The profilometer measured levels corresponding to each of the eight levels in the diffractive are summarized in Fig. 4. The heights of the diffractive levels deviated from the target heights by 10%. While this change would impact the performance as a diffractive optical element, the filter performance for the intended application would not be impacted, since the transmission at these thicknesses are spaced farther than the spectral FWHM. The devices were interrogated with an unpolarized laser source that had a tuning range from $1520\mathrm{nm}\text{to}1630\mathrm{nm}$ coupled to a single-mode fiber with pigtailed collimator producing a $320\text{-}\mu \mathrm{m}$ beam. Four of the vortex levels had defect layers with thicknesses appropriate for transmission in the wavelength range of the tunable laser. The results from simulation and experiment are compared in Fig. 4. The transmission peaks from the four diffractive levels were located at $1532\mathrm{nm}$ , $1552\mathrm{nm}$ , $1575\mathrm{nm}$ , and $1610\mathrm{nm}$ . The transmission line had a full width at half maximum (FWHM) of $10\mathrm{nm}$ in simulation and experiment. The spatial transmission through the space-variant filter element was imaged onto a CCD camera.

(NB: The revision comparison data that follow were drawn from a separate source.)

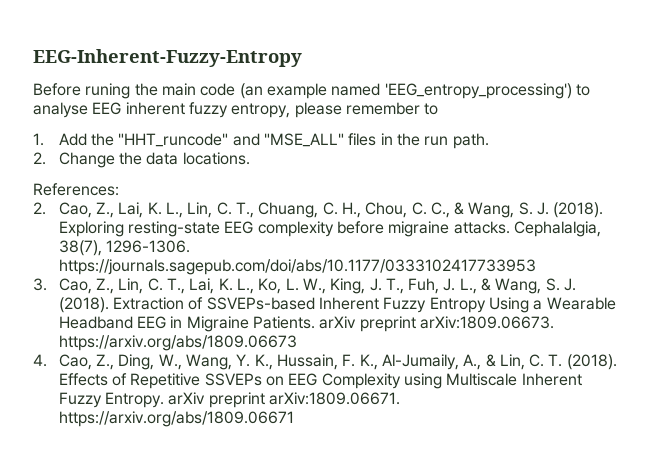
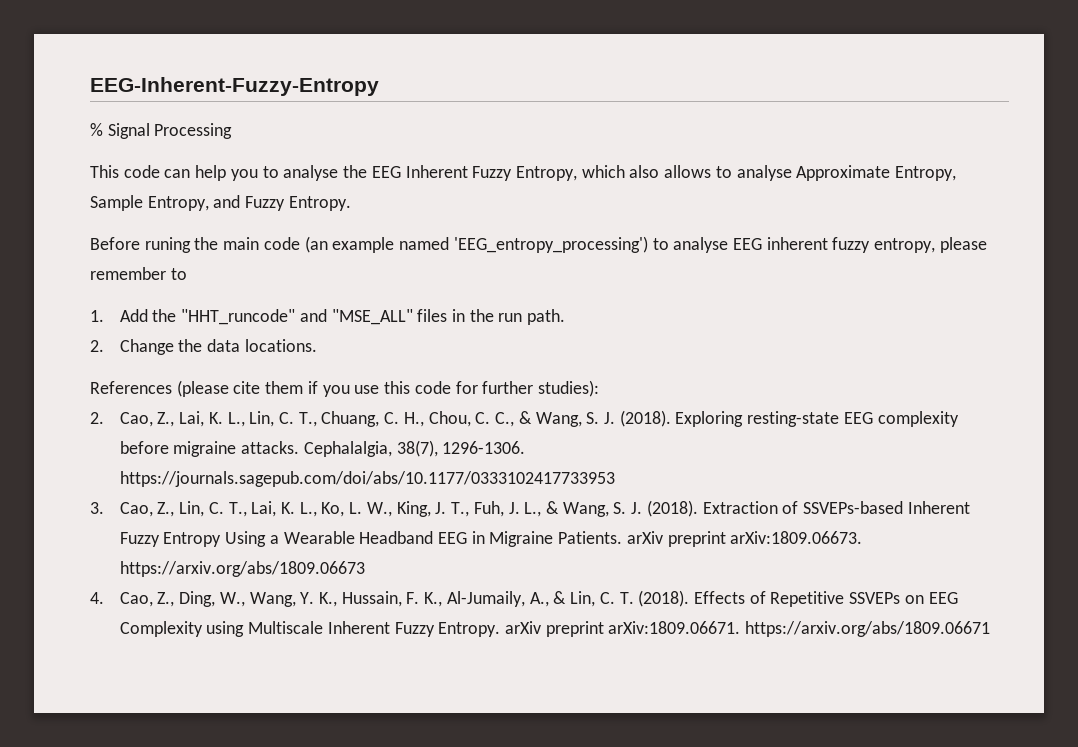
(302, 58) none -> [90,123,233,139] [90,165,957,181] [90,195,351,211] // % Signal Processing // This code can help you to analyse the EEG Inherent Fuzzy Entropy, which also allows to analyse Approximate Entropy, Sample Entropy, and Fuzzy Entropy.
[33,183,119,196] References: -> [90,380,599,397] References (please cite them if you use this code for further studies):

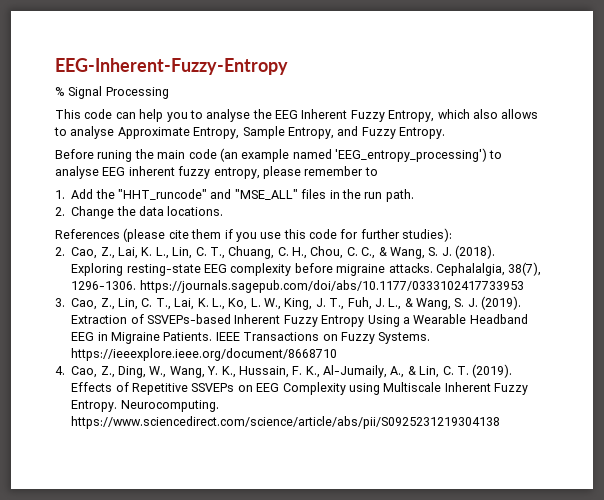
[646,500,698,517] (2018). -> [481,296,522,310] (2019).
[626,531,863,547] [119,561,365,577] arXiv preprint arXiv:1809.06673. https://arxiv.org/abs/1809.06673 -> [215,332,431,344] [71,348,338,361] IEEE Transactions on Fuzzy Systems. https://ieeexplore.ieee.org/document/8668710
[638,590,690,607] (2018). -> [472,364,513,378] (2019).
[504,621,991,637] arXiv preprint arXiv:1809.06671. https://arxiv.org/abs/1809.06671 -> [120,400,219,412] [71,416,501,429] Neurocomputing. https://www.sciencedirect.com/science/article/abs/pii/S0925231219304138

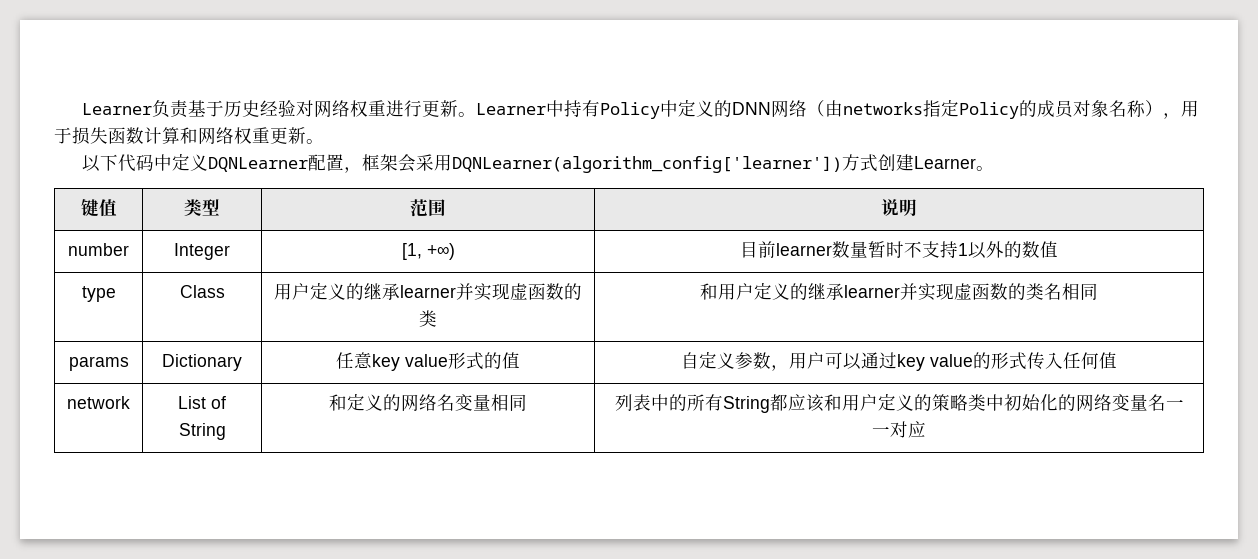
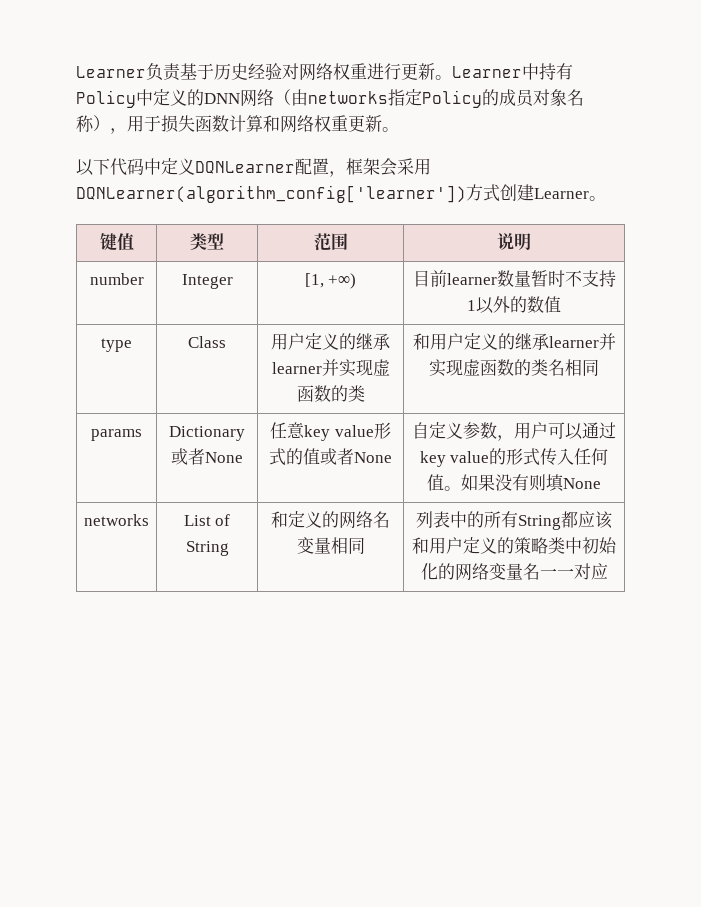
(242, 362) none -> [171,448,243,465] 或者None
(520, 360) none -> [320,448,392,465] 或者None
[67,396,130,409] // network -> [444,474,601,492] [84,514,149,526] 。如果没有则填None // networks

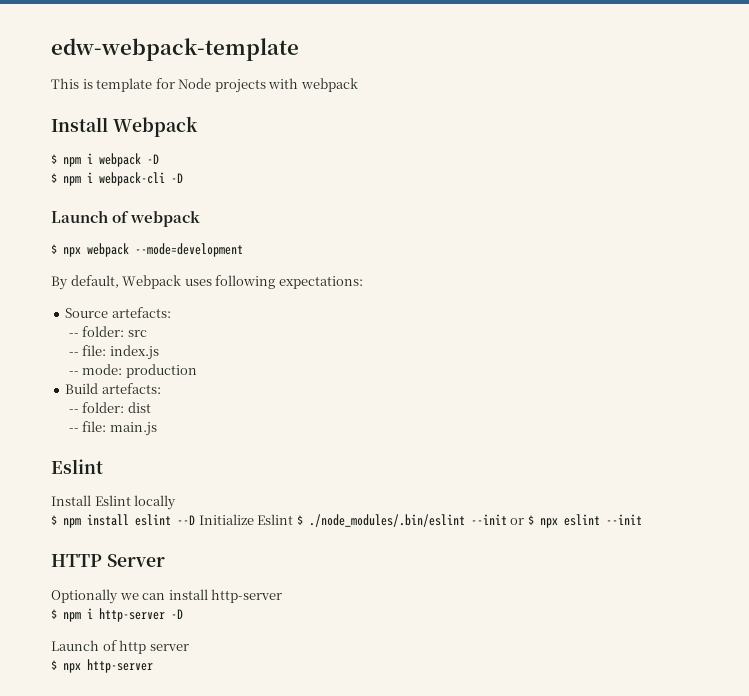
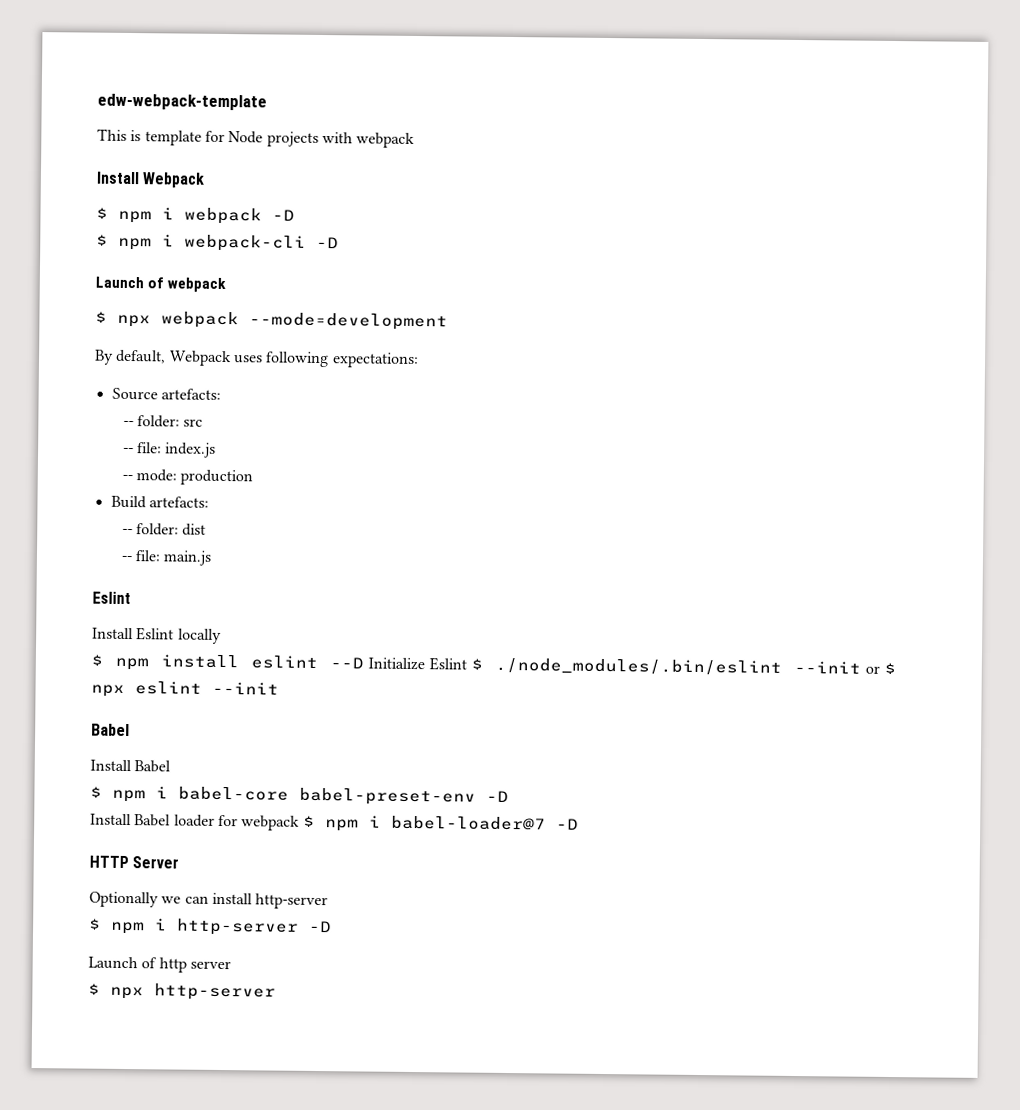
(642, 519) none -> [91,723,130,737] [90,759,172,773] [90,786,509,806] [90,813,579,832] // Babel // Install Babel // $ npm i babel-core babel-preset-env -D // Install Babel loader for webpack $ npm i babel-loader@7 -D

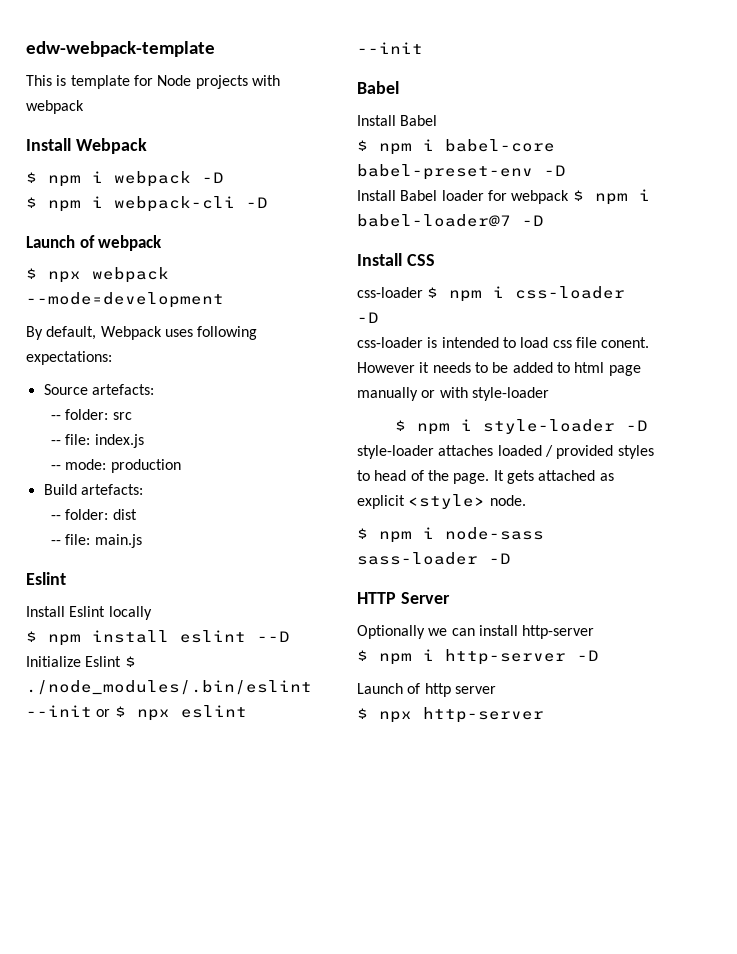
(579, 824) none -> [357,253,435,266] [357,286,626,302] [357,312,379,323] [357,337,650,348] [357,362,641,376] [357,387,549,401] [395,419,649,435] [357,445,654,459] [357,470,614,484] [357,494,526,509] [357,527,544,543] [357,552,511,565] // Install CSS // css-loader $ npm i css-loader -D // css-loader is intended to load css file conent. However it needs to be added to html page manually or with style-loader // $ npm i style-loader -D style-loader attaches loaded / provided styles to head of the page. It gets attached as explicit <style> node. // $ npm i node-sass sass-loader -D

The beam from the tunable laser was amplified using an erbium-doped fiber amplifier (EDFA), and the beam diameter was expanded to $3\mathrm{mm}$ . This was done to ensure that large sections of the vortex element were illuminated by the beam. As expected, the transmission through the element was composed in triangular wedges separated by $180\mathrm{deg}$ in angular space with wavelength-dependent orientation, as shown in Fig. 4. Wavelength-tunable spatial filters were demonstrated by integrating diffractive optical elements in the defect layer of an interference filter.

Fig. 4

(a) Optical microscope image of the charge 2 vortex elements and schematic. (b) Simulated (dotted lines) and experimental transmission spectra. (c) Images of the spatial transmission through the vortex element at $1532\mathrm{nm}$ and $1553\mathrm{nm}$ . The vortex element was illuminated using a beam of diameter $3\mathrm{mm}$ .

4.

Conclusions

A novel implementation of interference filters was proposed and demonstrated in this paper. Multiplexed spatial and spectral transmission profiles were obtained by patterning diffractive optical elements in the defect layer of a photonic crystal transmission filter. The transmission characteristics were studied by simulation, and the experimental results match closely with the expected transmission profiles. Space-variant spectral transmission was achieved, and the peak location and linewidth matched the model simulations. Triangular wedges with wavelength-dependent orientation were transmitted spatially. Other transmission profiles can be obtained by incorporating appropriate phase functions on the defect layer. The devices couple spatial and spectral filtering and can be used as pupil filters for advanced multispectral imaging systems. The demonstrated devices have direct applications in other pupil filtering applications, hyperspectral imaging, and engineered illumination.